— Лично я не очень-то разбираюсь в музыке, — сказал Сенькин. — У нас в деревне не было даже гармошки.
Он снова начал вспоминать, а Петр Васильевич, разглядывая его угрюмую носатую физиономию, думал, что человек этот, по всему видать, самолюбив и злопамятен. Даже одежда на нем и его вещи выглядят какими-то надутыми, сердитыми: рубашка грубо топорщится, вылезая из-под пиджака, волосы на мохнатой, видать, из дорого меха шапке стоят торчком, а книга, которую он читает, слишком толстая, пухлая. «Молчаливые выглядят не только умнее, но спесивее других. Наверное, я кажусь спесивым. Во всяком случае, они чувствуют во мне чуждого им человека».
Слушать Сенькина было неприятно.
— Сколько времени вы питались одной картошкой?
— Ну, не помню сколько. — Сенькин помедлил и вдруг резко спросил: — А что?!
Все перенес старик: недоброжелательные взгляды, разные намеки и подковырки, а тут не смог сдержаться:
— Да че вы, ядрена-матрена, без конца стонете-то? Скоко-то поголодовал в войну. А после войны скоко-то пожил в полуподвальной комнате. Ну и что? — Когда Петр Васильевич слишком волновался и злился, он начинал говорить простонародными словами, как когда-то в детстве и молодости: — Ну, едри твою налево! А если б побеспризорничать пришлось? В грязи и на холоде пожить. В заброшенном подвале где-нибудь. И почувствовать, как вошки иногда бегают у тебя по спине.

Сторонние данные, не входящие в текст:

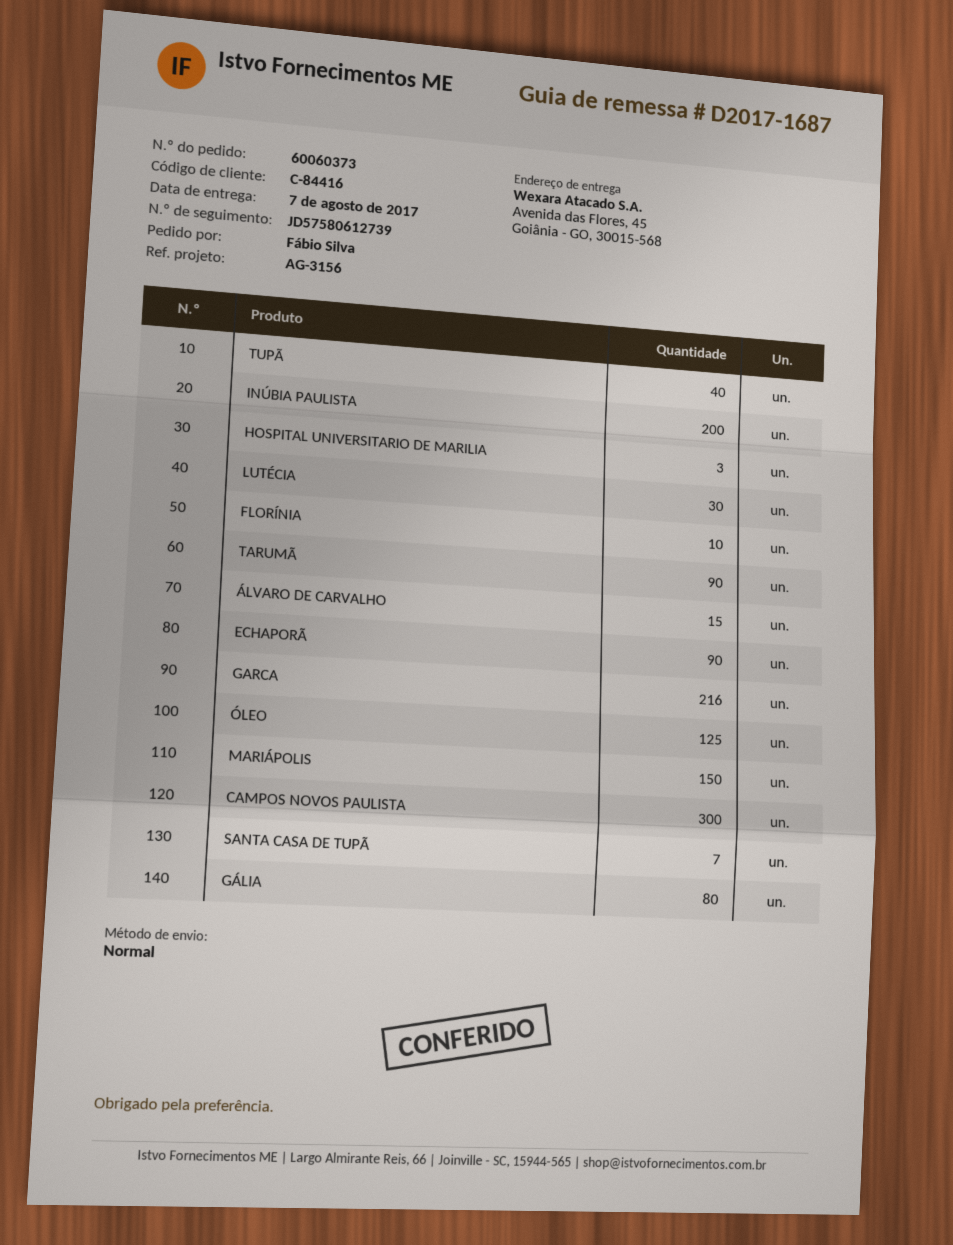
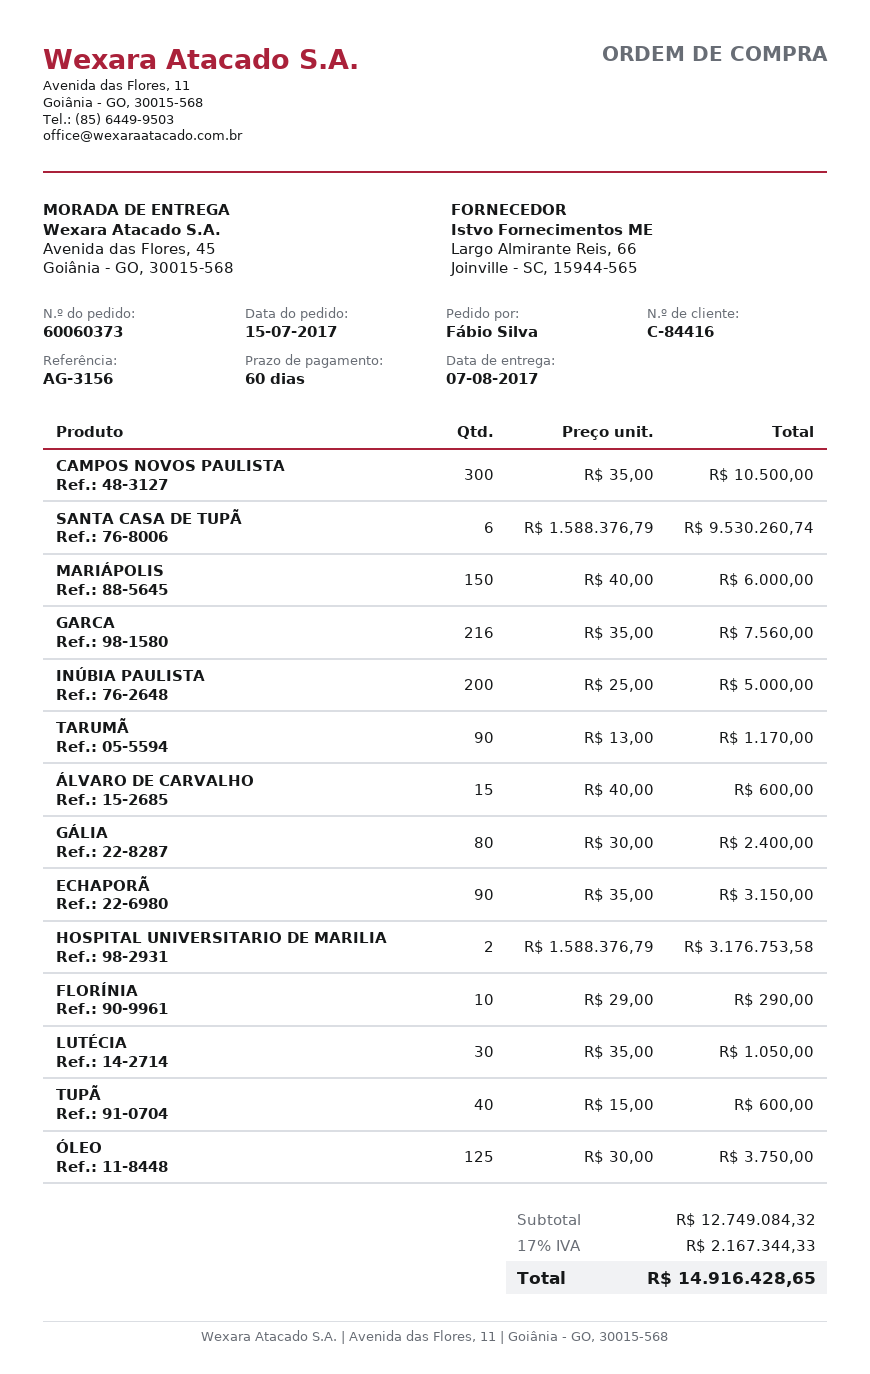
HOSPITAL UNIVERSITARIO DE MARILIA: 3 -> 2
SANTA CASA DE TUPÃ: 7 -> 6

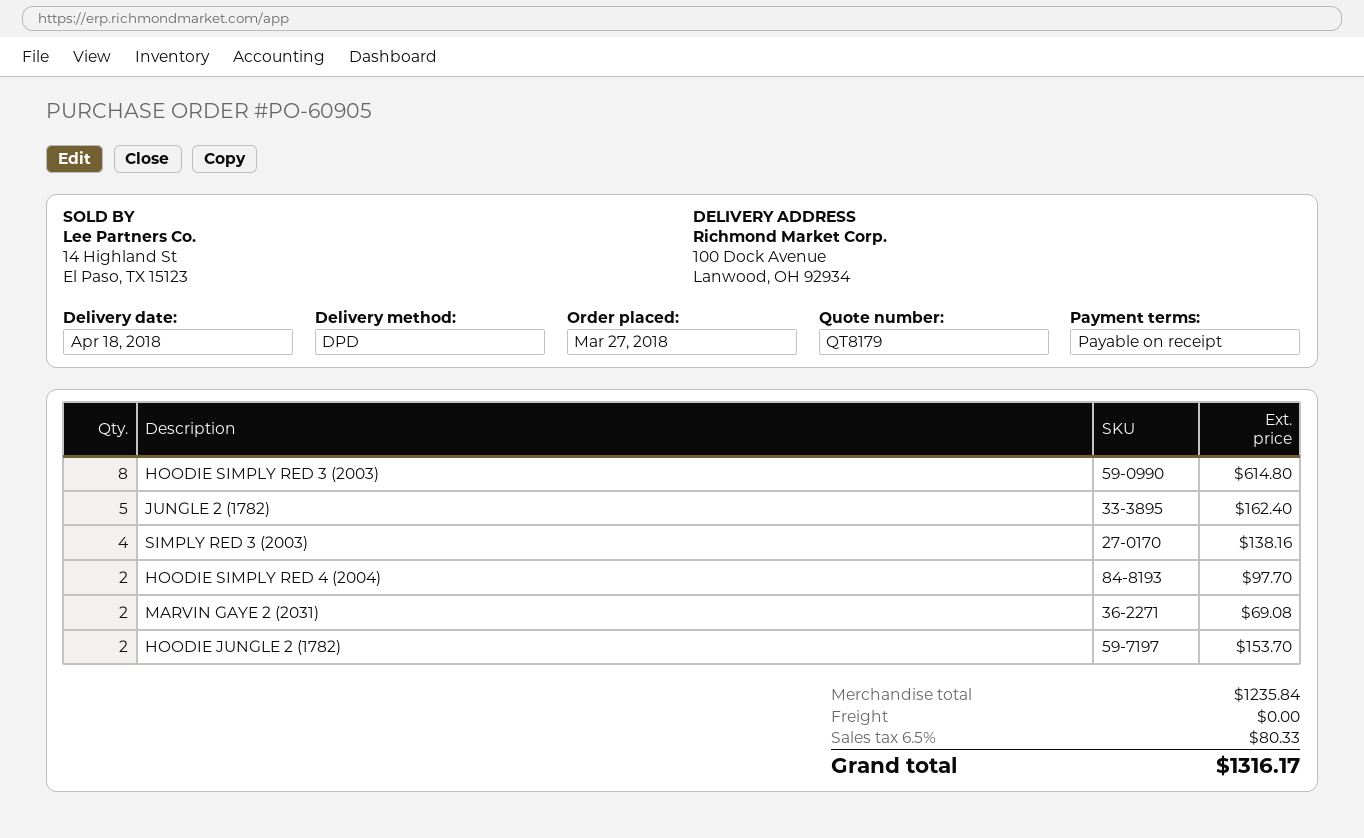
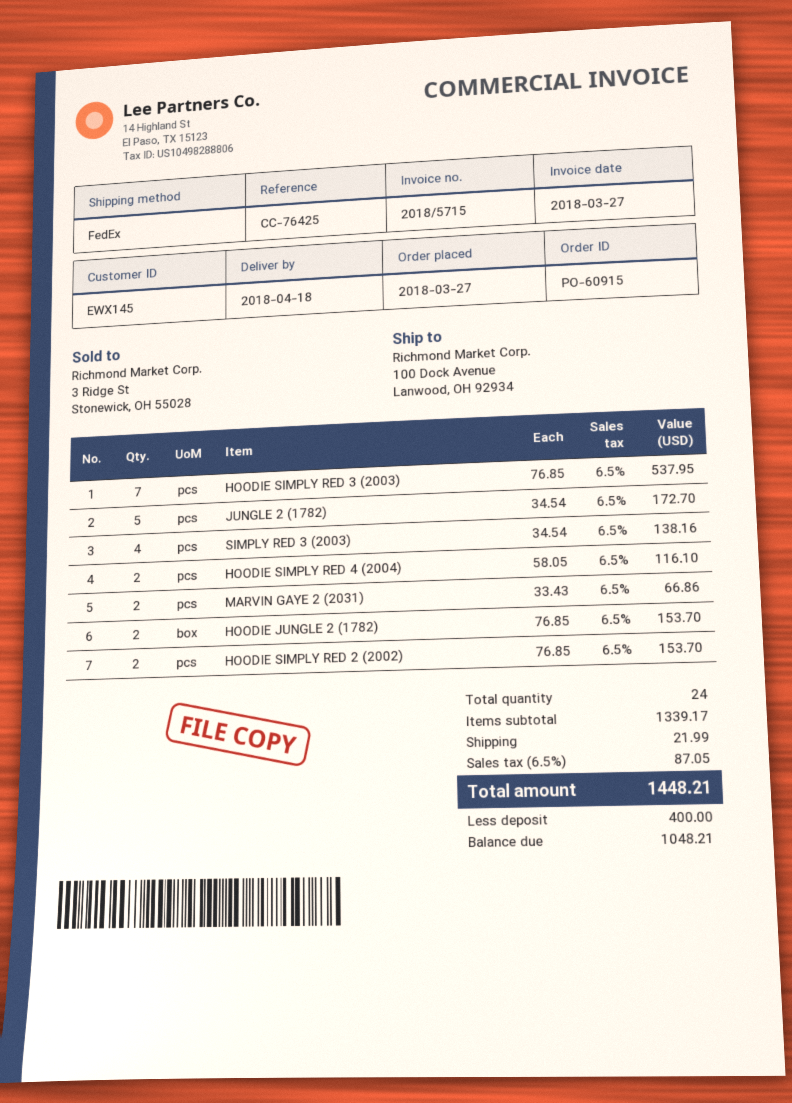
order number: PO-60905 -> PO-60915
shipping method: DPD -> FedEx
HOODIE SIMPLY RED 3 (2003): 8 for 614.80 -> 7 for 537.95
JUNGLE 2 (1782): 5 for 162.40 -> 5 for 172.70
HOODIE SIMPLY RED 4 (2004): 2 for 97.70 -> 2 for 116.10
MARVIN GAYE 2 (2031): 2 for 69.08 -> 2 for 66.86
HOODIE SIMPLY RED 2 (2002): none -> 2 for 153.70
subtotal: 1235.84 -> 1339.17
shipping: 0.00 -> 21.99
tax: 6.5% = 80.33 -> 6.5% = 87.05
total: 1316.17 -> 1448.21

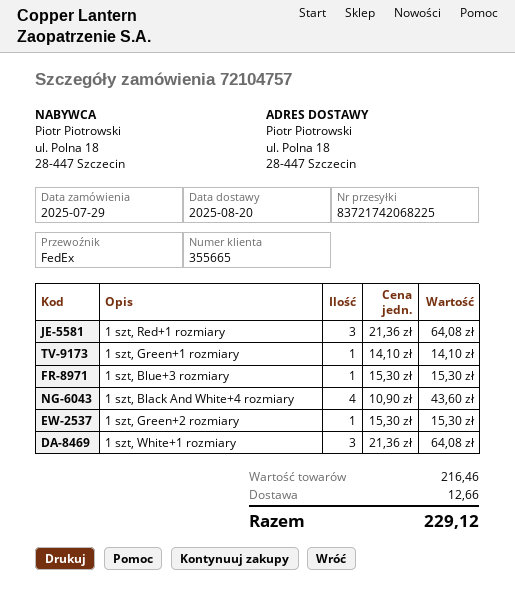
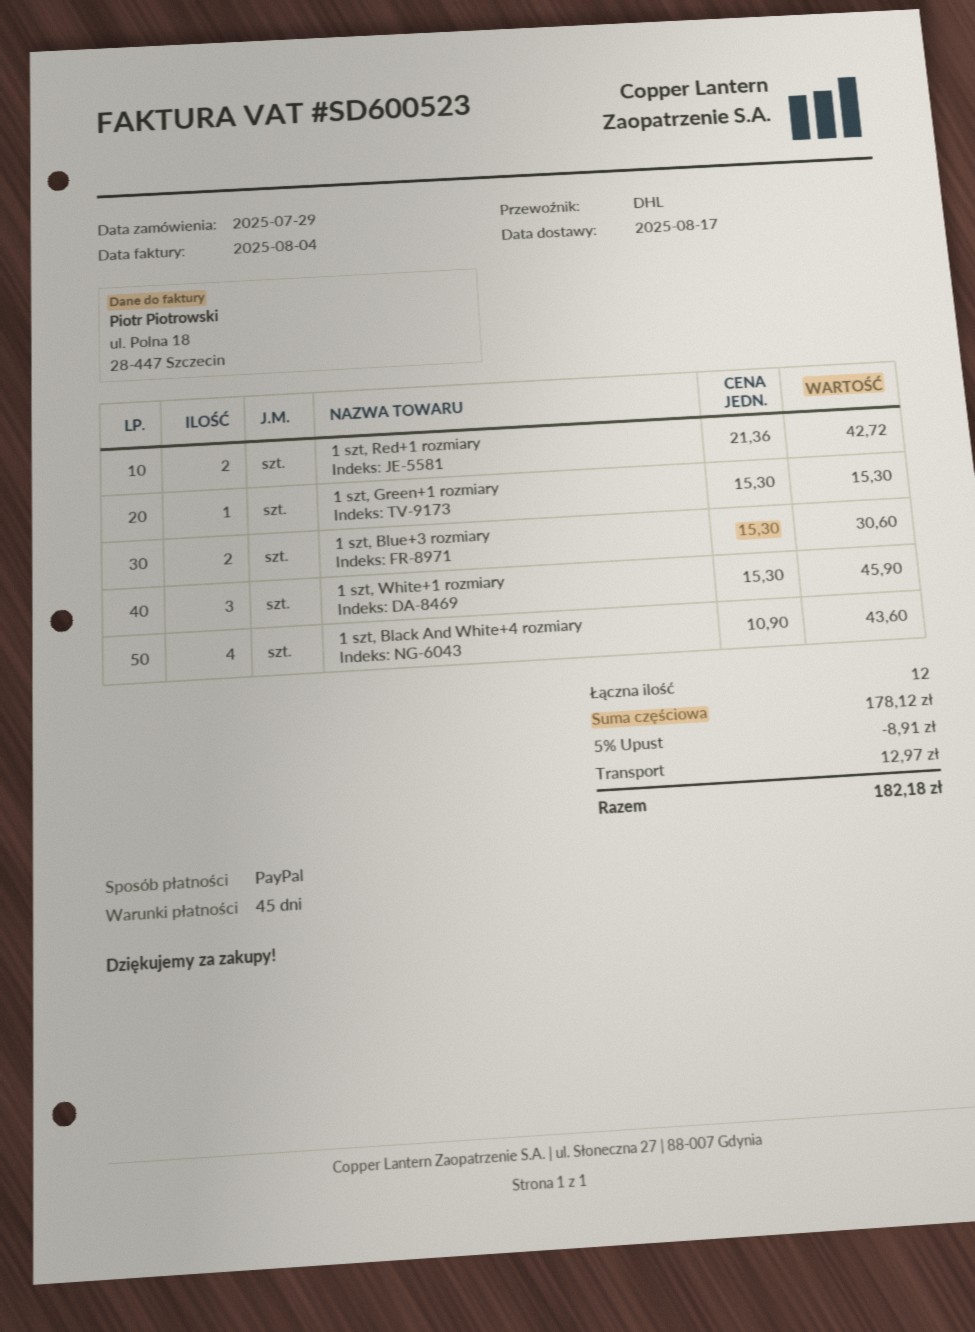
delivery date: 2025-08-20 -> 2025-08-17
shipping method: FedEx -> DHL
1 szt, Red+1 rozmiary: 3 x 21.36 = 64.08 -> 2 x 21.36 = 42.72
1 szt, Green+1 rozmiary: 1 x 14.10 = 14.10 -> 1 x 15.30 = 15.30
1 szt, Blue+3 rozmiary: 1 x 15.30 = 15.30 -> 2 x 15.30 = 30.60
1 szt, Green+2 rozmiary: 1 x 15.30 = 15.30 -> none
1 szt, White+1 rozmiary: 3 x 21.36 = 64.08 -> 3 x 15.30 = 45.90
subtotal: 216.46 -> 178.12
discount: none -> 5% = 8.91
shipping: 12.66 -> 12.97
total: 229.12 -> 182.18

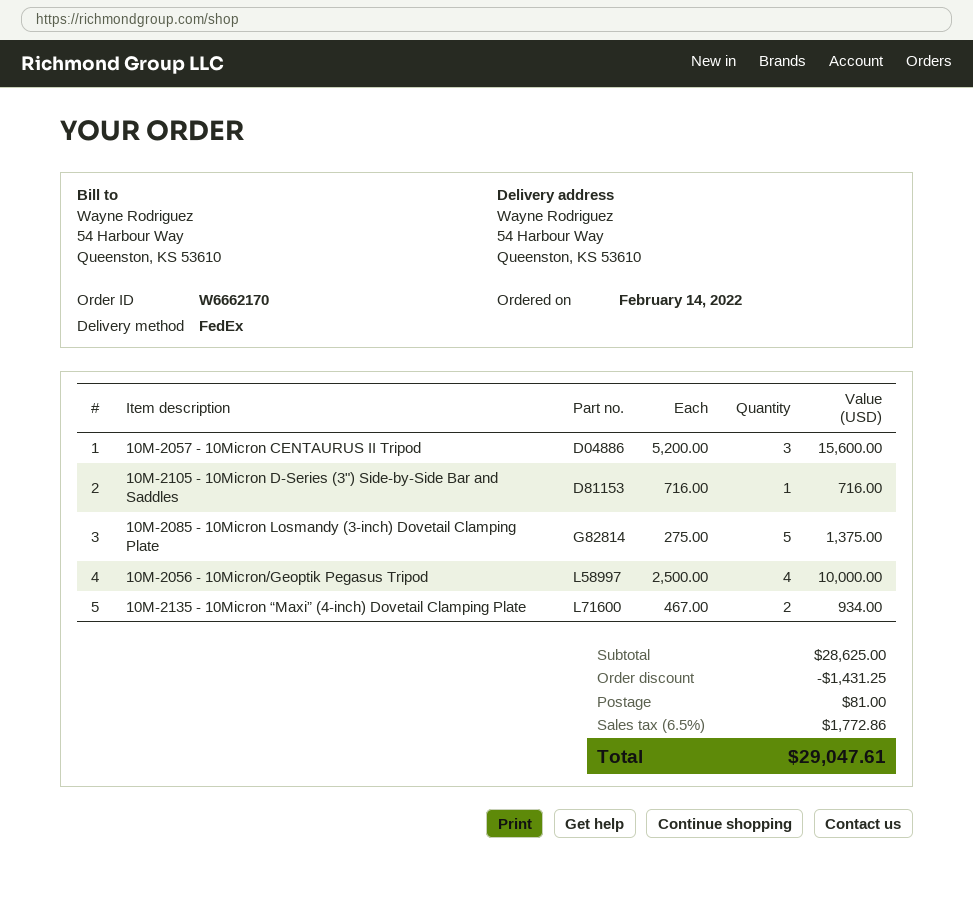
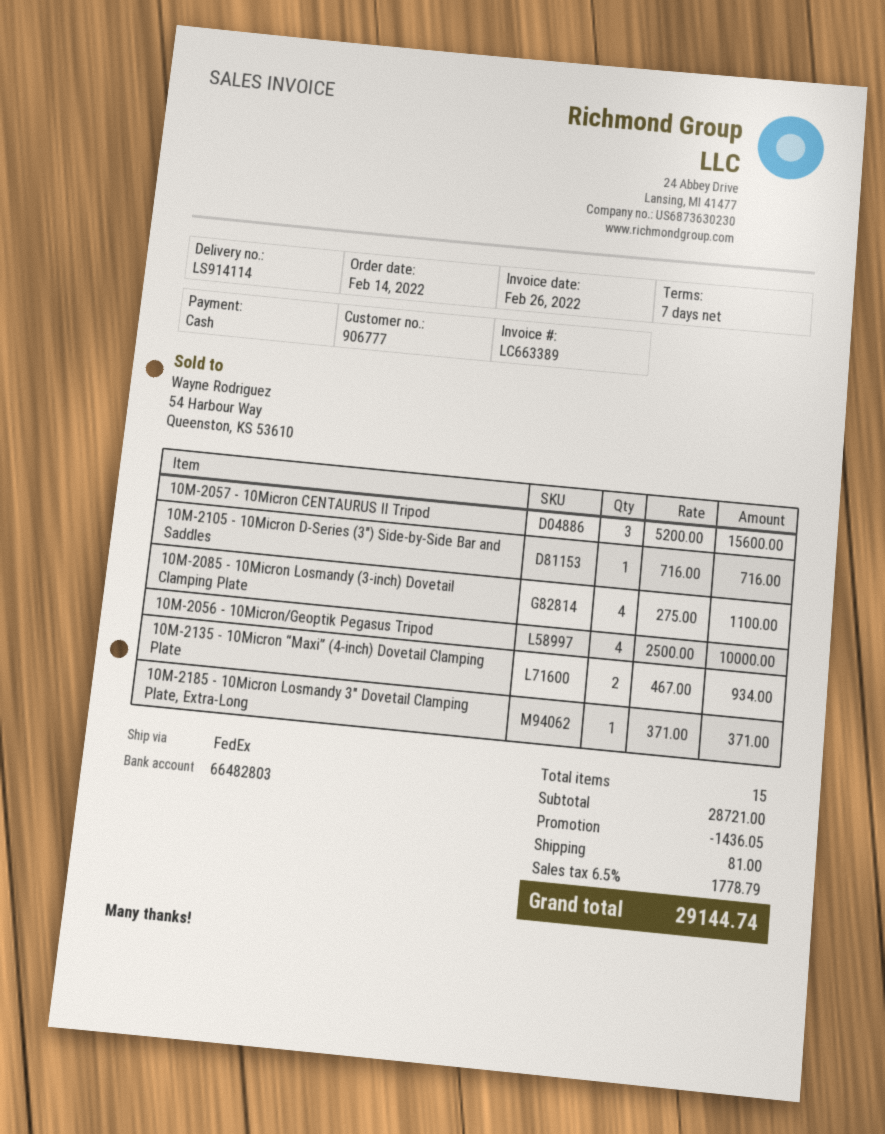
10M-2085 - 10Micron Losmandy (3-inch) Dovetail Clamping Plate: 5 x 275.00 = 1375.00 -> 4 x 275.00 = 1100.00
10M-2185 - 10Micron Losmandy 3" Dovetail Clamping Plate, Extra-Long: none -> 1 x 371.00 = 371.00
subtotal: 28625.00 -> 28721.00
discount: 1431.25 -> 1436.05
tax: 6.5% = 1772.86 -> 6.5% = 1778.79
total: 29047.61 -> 29144.74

Сенькин хотел что-то сказать, но Петр Васильевич забил его густым басом:
— Узнать, что когда тебя изо дня в день лупят и лупят, так, что ты и подняться не можешь, то боль исчезает. Вконец измученному человеку почему-то не так больно. А когда будешь взрослым, в окопах полежать. А после войны в землянке пожить… В тридцать лет… полысеть. А в сорок поседеть. Наводите тут тень на ясный день.
Он понимал, что у него получается как-то неубедительно, сбивчиво, бестолково. По-мальчишески как-то. «В окопах полежать»… Не те слова. Не то! До чего же услужлива память, черт бы ее побрал! Будто вчера было. Без конца рвутся снаряды, мины, в воздухе стоит дикий шум и грохот, и земля нервозно вздрагивает. Он грудью, всем телом чувствует, как она вздрагивает, холодная и влажная. Где-то сзади чернеют головешки, оголенно и жалко возвышаются над пепелищем печи и трубы — все, что осталось от белорусской деревушки. Стоны. Кровь. И смерть. И в эти минуты поднялся и побежал неведомо куда молоденький солдатик с окровавленным лицом и обезумевшими глазами…
Петр Васильевич подумал, что следовало бы сказать не только о себе, но и о тех, кто попал в плен к фашистам, кого ранило в войну, кто остался без рук, без ног (Петра Васильевича, слава богу, не ранило), кто жил в блокадном Ленинграде. Да мало ли!